Look below for lines that hold the string "none" and copy each one.

(DATA FOR THIS EXERCISE Opens)

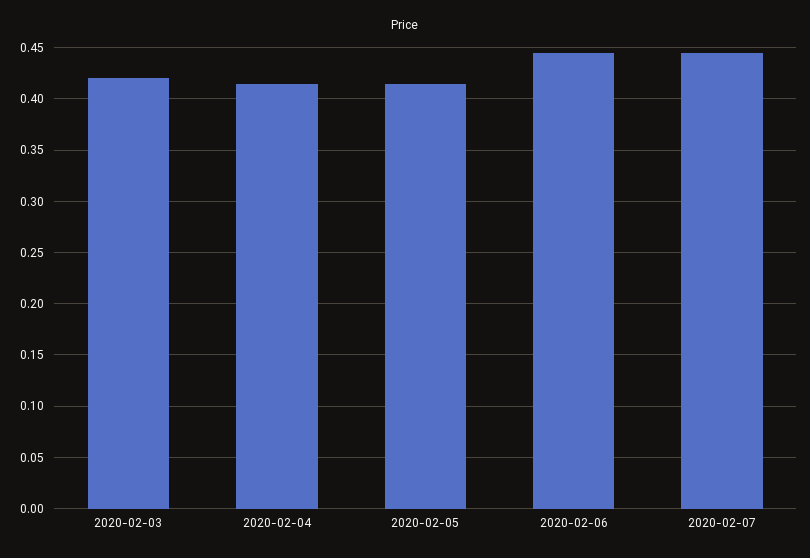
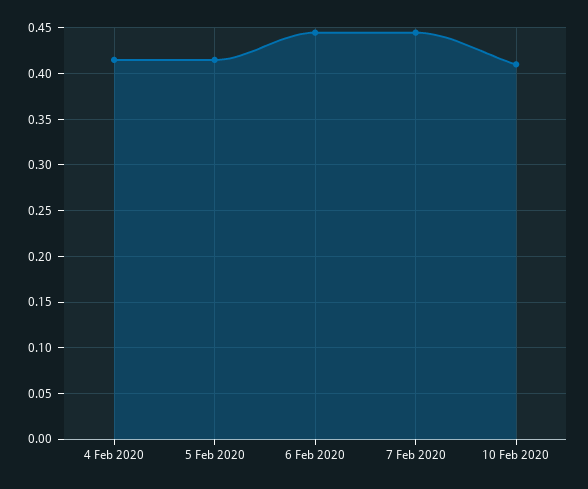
2020-02-03: 0.42 -> none
10 Feb 2020: none -> 0.41

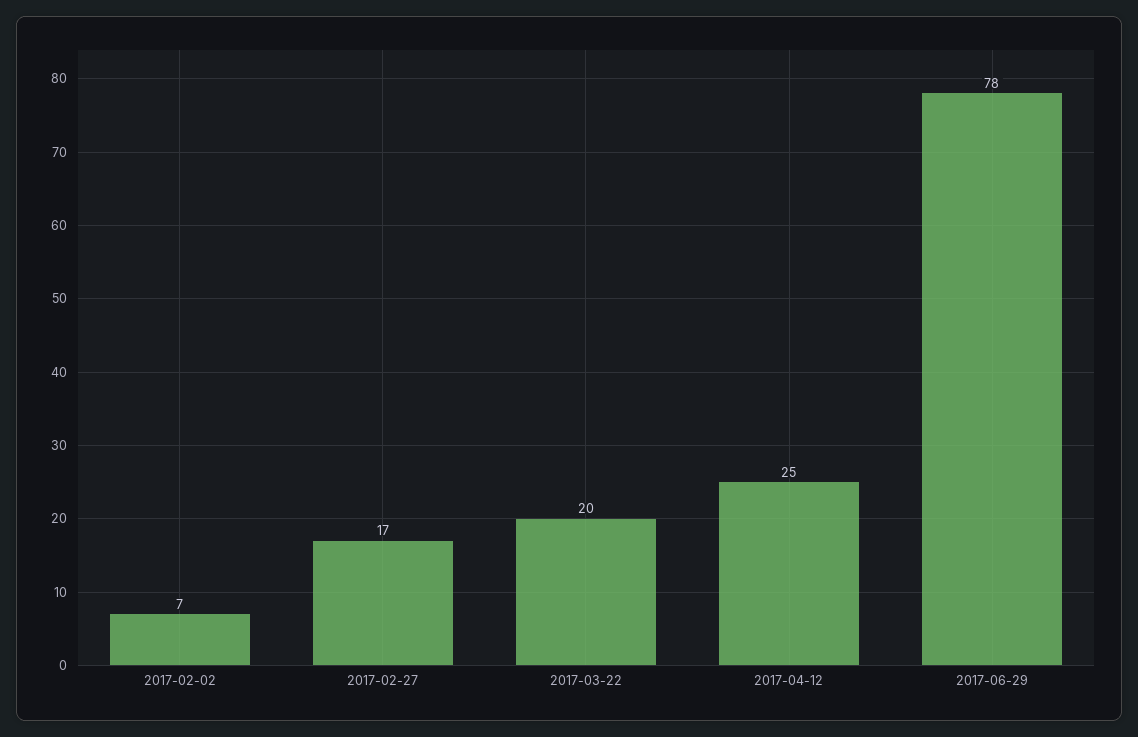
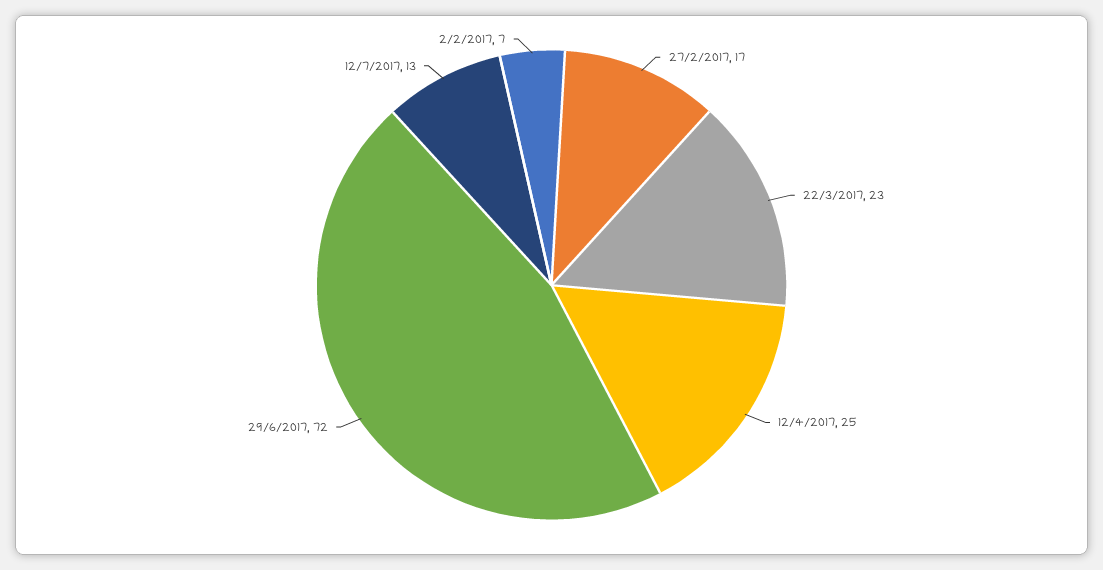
2017-03-22: 20 -> 23
2017-06-29: 78 -> 72
12/7/2017: none -> 13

(DATA FOR THIS EXERCISE Closes)

[ANSWER]
2020-02-03: 0.42 -> none
10 Feb 2020: none -> 0.41
12/7/2017: none -> 13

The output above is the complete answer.